This game was reviewed on Xbox One
Much like the film tie in on which it’s based, The Lego Ninjago Movie Videogame is a colourful, often funny thrill ride that has no business being as fun as it is. It captures the overall feel of the latest Lego release, while improving the already tried and tested approach of previous Lego games
In Lego Ninjago, the eponymous city is repeatedly attacked by the evil Lord Gormadon, who happens to be father to one of the city’s saviours, the Green Ninja Lloyd. Lloyd is despised within the city for being the son of Gormadon, and while he is visibly stressed because of this, he still jumps to the rescue of the city day in, day out.
You control Lloyd and the other ninjas as they travel through the city, beating up Gormadon’s posse as he repeatedly tries to take over the town. Then, when Lloyd makes a mistake which wreaks havoc, the ninja’s must keep their wits and come to the city’s time of need once more.
The gameplay here can be likened to that of Rocksteady’s Arkham games, combo moves and high flying cinematic hits driving the enemy back. While more restrictive than the Arkham games, the acrobatics are fun and nonetheless impressive. Much of the story is based on this, controlling the ninja’s mecha vehicles, and some puzzles to be worked out through the story.
These puzzles mainly involves finding a pre selected object nearby, and smashing it obits so you can build something better, to open a door/put out a fire etc. The combat action is fluid, and along the way there are interspersed jokes from the voice team not too far from the level of comedy we’ve seen in previous Lego movies or games.
Some of the story is a bit muddled, and the voice over work leaves a little to be desired; the voice team from the movie aren’t on for the game.

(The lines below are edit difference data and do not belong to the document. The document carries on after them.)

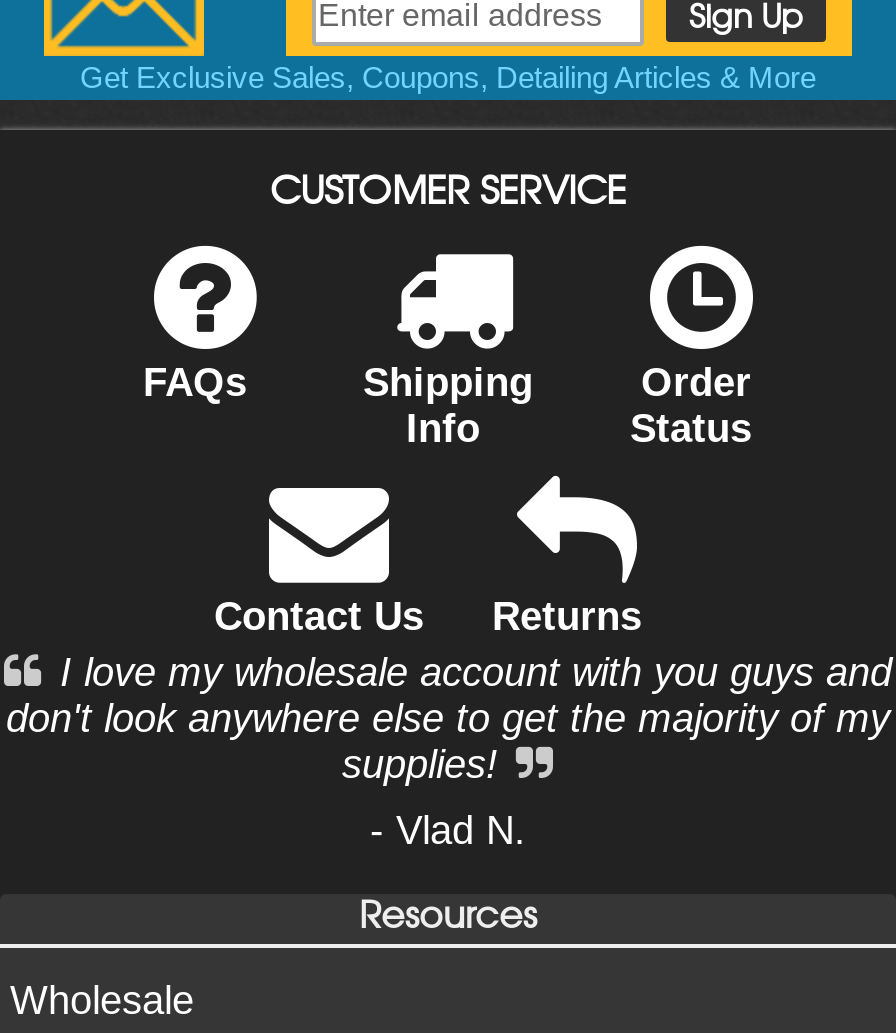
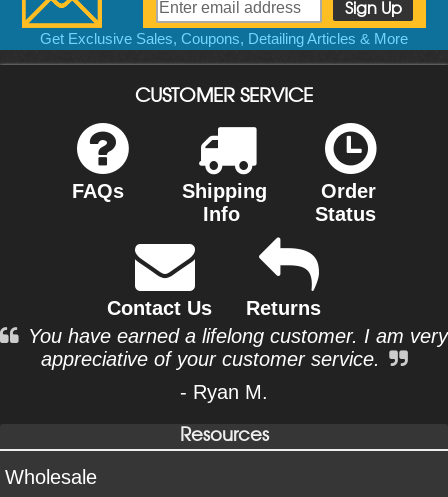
- I love my wholesale account with you guys and
- don't look anywhere else to get the majority of my
- supplies!
+ You have earned a lifelong customer. I am very
+ appreciative of your customer service.

- - Vlad N.
+ - Ryan M.
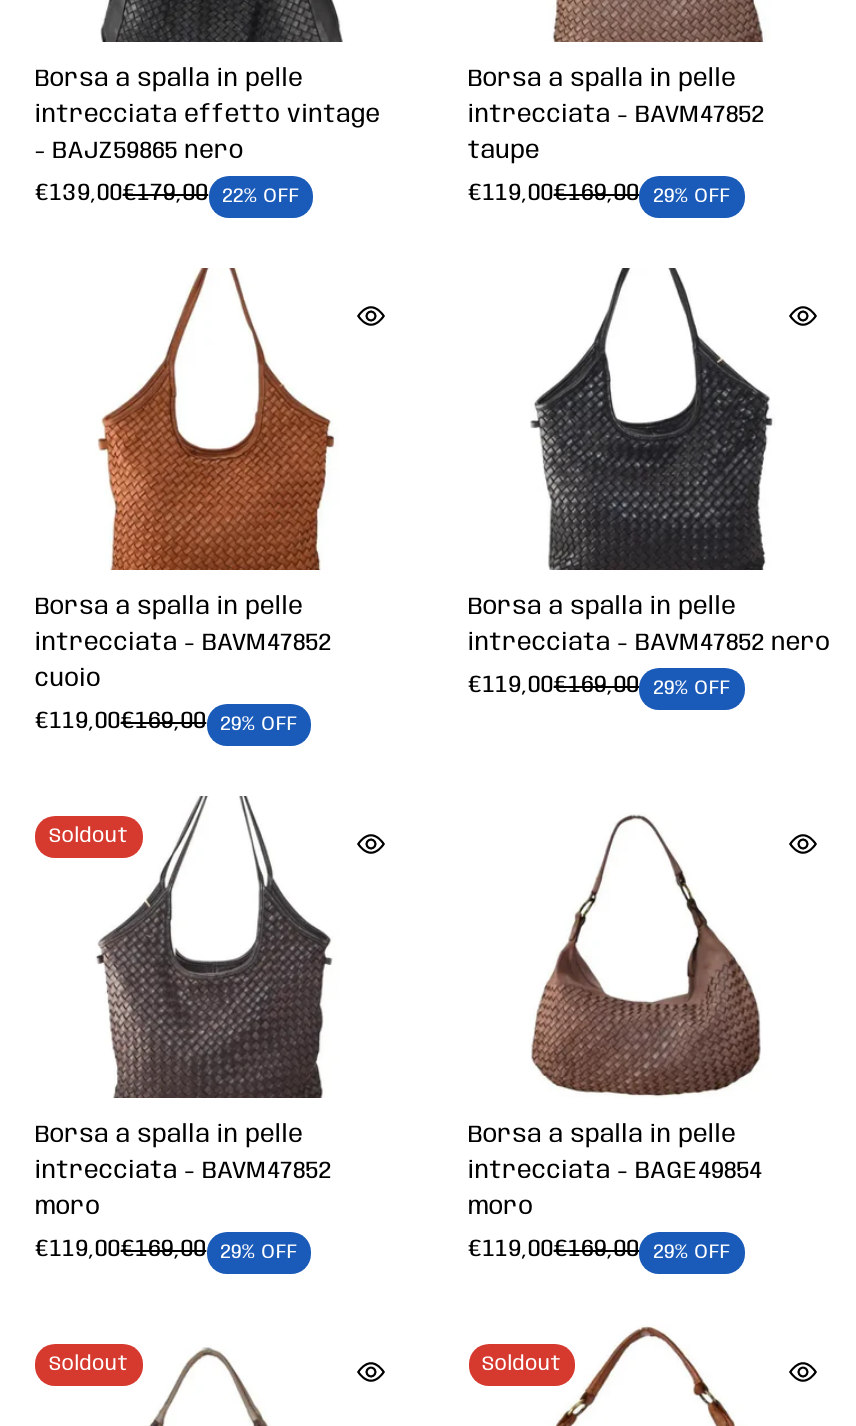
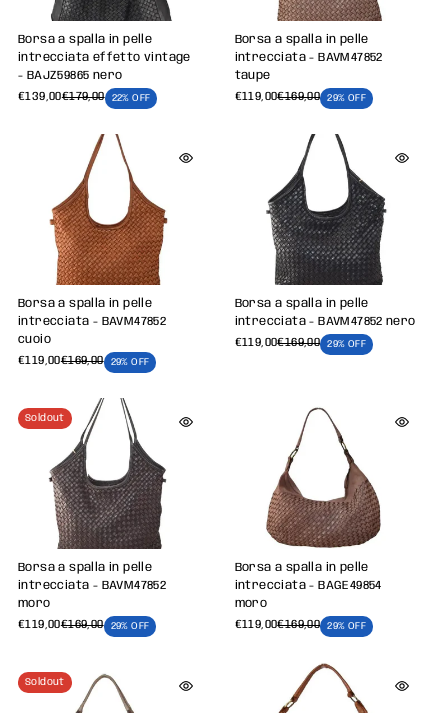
- Soldout
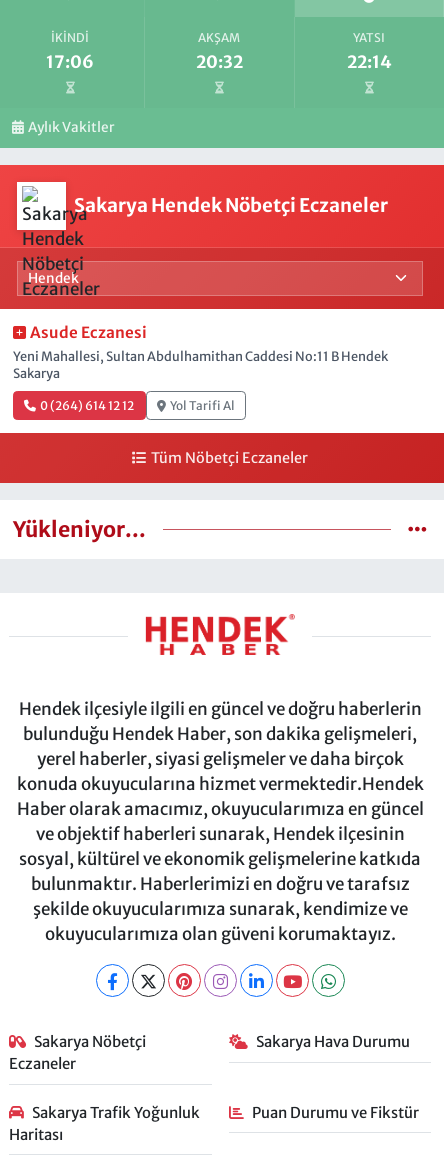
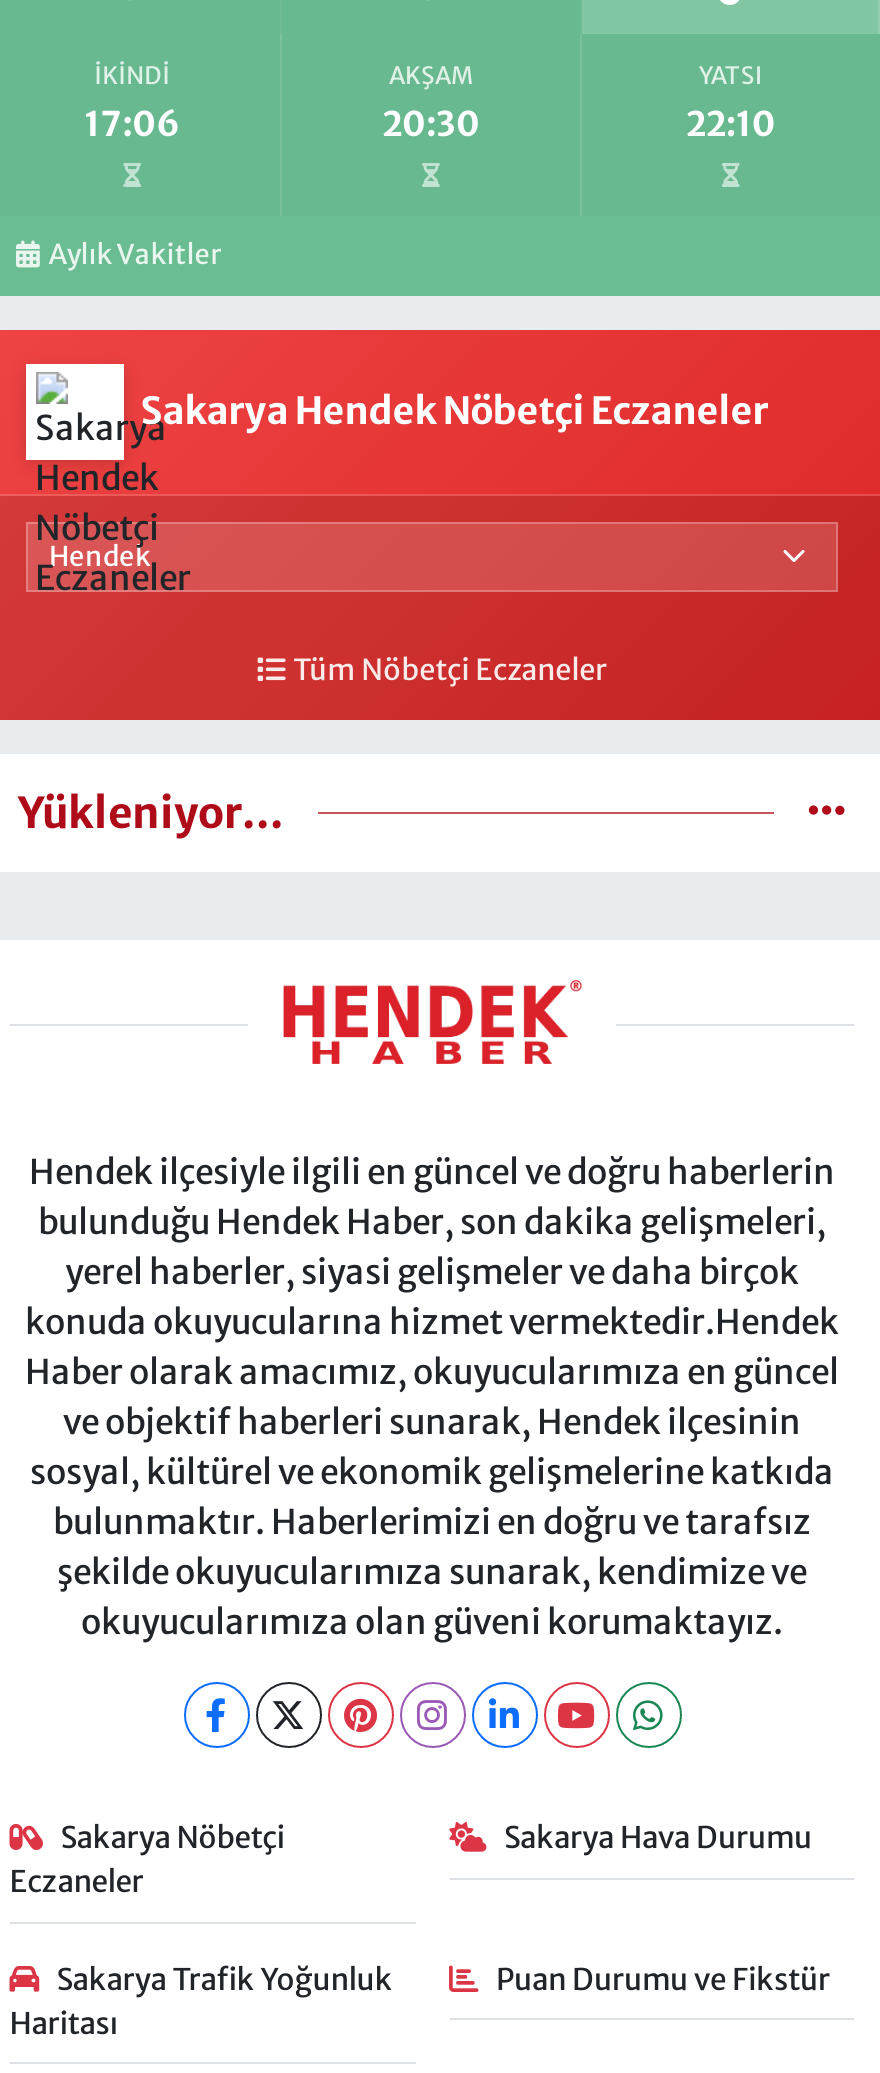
- 20:32
+ 20:30

- 22:14
+ 22:10

- Asude Eczanesi
- Yeni Mahallesi, Sultan Abdulhamithan Caddesi No:11 B Hendek
- Sakarya
- 0 (264) 614 12 12
- Yol Tarifi Al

But the main issue is that, what feels like every time you accomplish anything, there’s another cut scene. The problem is that you will accomplish something every 5 minutes if you play the game with any kind of pace.
Many of the cut scenes seem ripped straight from the film, so there is a fantastic level of animation on show here, but it can still be quite distracting and null your effort through he story. That said, the somewhat open world layout of Ninjago is enjoyable, each level it’s own layout and unique buildings and bad guys.
The combat, while devoid of much depth, can be improved upon by collecting ‘Ninjauity Tokens’, helping turn your students into a fully fledged ninjas. And this seeps into a great part of the game. There is a lack of focus on one character; while the story is ultimately Lloyds, the need to control multiple players over the course of the game means a constant switching between fighting styles and a need for unity and teamwork unlike most other games of this ilk.
The fact is, the game is a lot of fun. Clunky as it may be at times, it still maintains the sensibilities of previous Lego games, while improving in areas we may not know needed improvement. We rarely get film tie in games any more, as game development has turned into it’s own entertainment vehicle. So it’s nice to revert back to where things used to stand; there’s a nostalgia tinged throughout the Lego Ninjago Movie Videogame, which is a sentence I’m pretty sure has never been uttered before.
The Lego Ninjago Movie Videogame is released on the 6th of October, available for Xbox One, Playstation 4, PC and Nintendo Switch.